Important Changes to The American Rescue Plan Subsidies

| By Amanda Blount

Back in March, the American Rescue Plan, or ARP, was signed into law. It made some significant changes to healthcare subsidies that may impact some of you who are obtaining health insurance through the marketplace or through COBRA. 

Previously, the marketplace premium subsidies were partial, regardless of how little an applicant earned. The ARP changed all that by stating that the benchmark marketplace plan—the second lowest cost silver plan in the applicant’s area—is fully subsidized for people earning income up to 150% of the federal poverty line. 

To give you a frame of reference, a two-person household would have to earn less than $26,130. A four-person household would have to earn less than $39,750 in order to qualify for the fully subsidized plan. That means their healthcare would be premium-free with modest deductibles. 

On the upper end, before the ARP, households with income above 400% of the poverty line were not eligible for subsidies. Using the same examples, a two-person household with income over $69,680 and a four-person household with income over $106,000, according to the ARP, now do not have to contribute more than 8.5% of household income toward the benchmark plan.  

So, let’s say you’re in a four-person household making $150,000. You would not be expected to pay more than 8.5%, or $12,750, toward the benchmark plan premium. Currently, these changes to premiums are for this year and next year, but there has been quite a bit of talk about making them permanent.

The ARP also made changes to unemployment subsidies. Basically, if you receive any unemployment benefits at any time in 2021, you will be eligible for a zero premium benchmark silver plan even if you resume working. However, if your new employer offers healthcare benefits, those subsidies can be reduced or lost.

Finally, the ARP provides for temporary COBRA premium subsidies for up to six months during 2021. As you know, COBRA is the federal program that gives workers and their families who lose their health benefits the right to choose to continue group benefits from the plan they had for a limited time when they have lost their job, had their hours reduced, or left their employer. 

You are expected to pay up to 102% of the entire premium to be covered under the group plan.
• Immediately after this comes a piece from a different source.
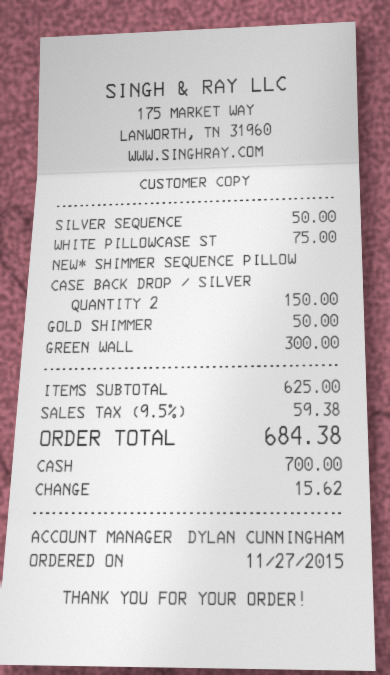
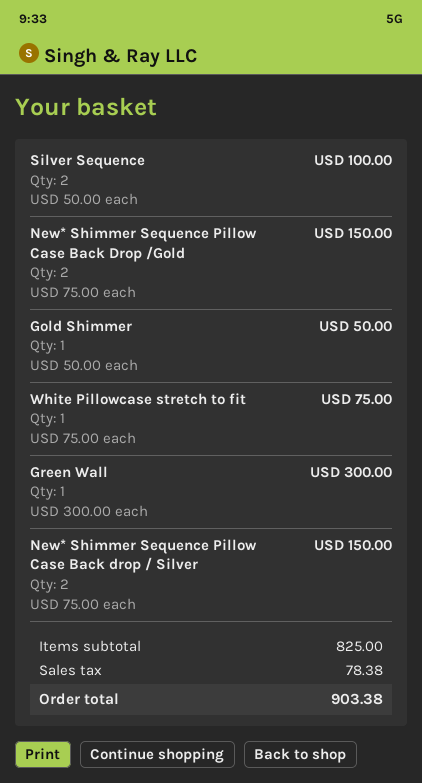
SILVER SEQUENCE: 1 for 50.00 -> 2 for 100.00
New* Shimmer Sequence Pillow Case Back Drop /Gold: none -> 2 for 150.00
subtotal: 625.00 -> 825.00
tax: 59.38 -> 78.38
total: 684.38 -> 903.38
The subsidies offered by the ARP cover 100% of the monthly cost of COBRA for those who are eligible. So, just who is eligible? Those who had their health insurance coverage lost due to termination of employment or a reduction in hours worked. 
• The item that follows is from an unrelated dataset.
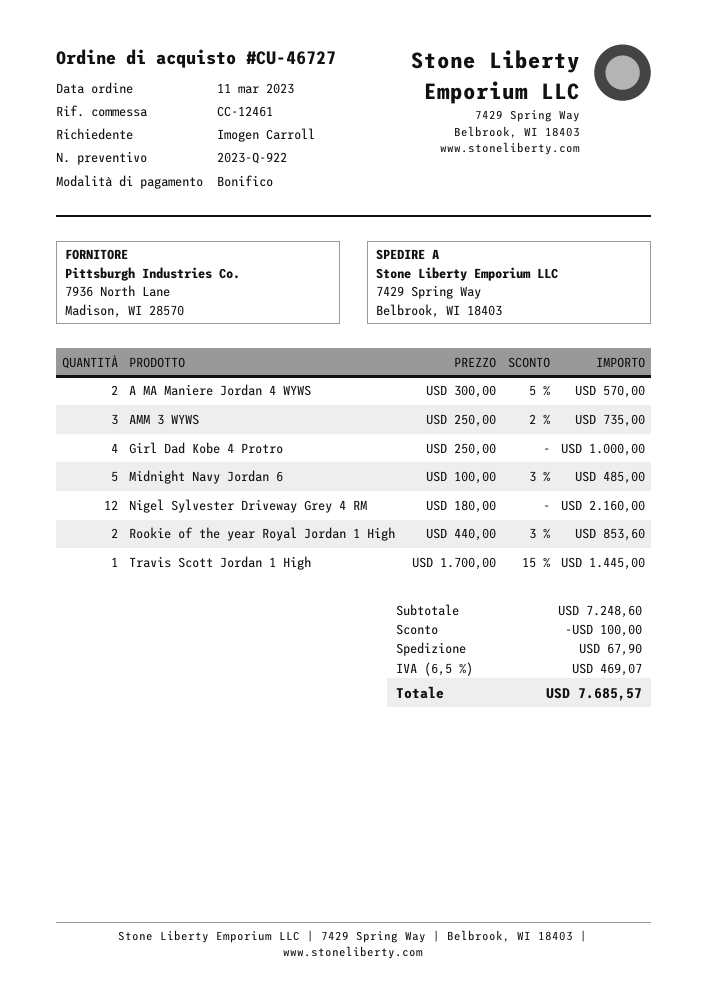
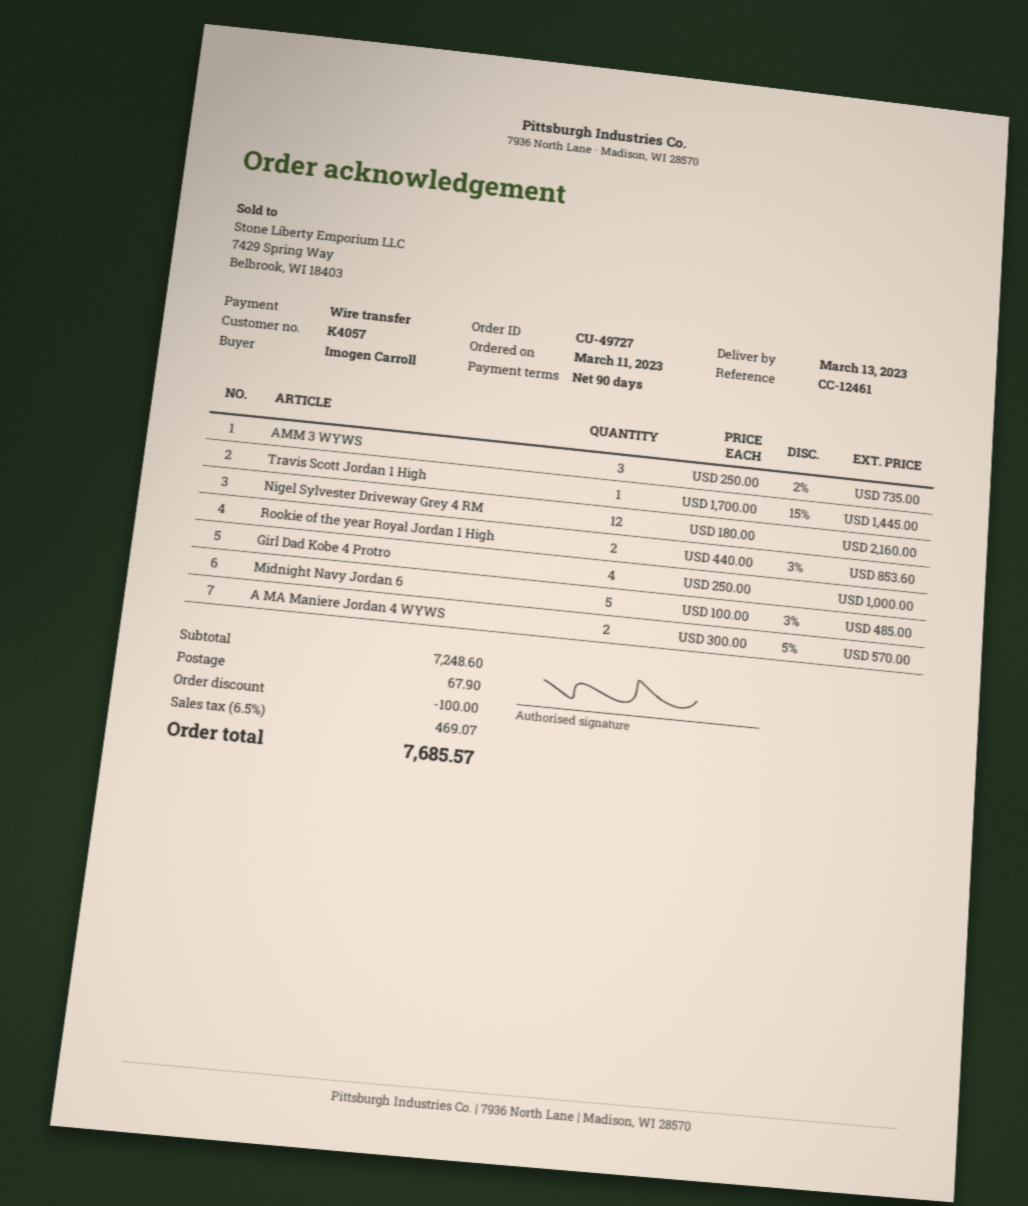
order number: CU-46727 -> CU-49727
If coverage was lost due to death or divorce from the covered employee, or from the loss of dependent child status, they are not eligible for the subsidies. The payments are for COBRA coverage no earlier than April 1st and no later than September 30th of 2021. So, if you or someone you know lost a job earlier this year and continued the employer health insurance through COBRA during April thru September, you should definitely look into reimbursement.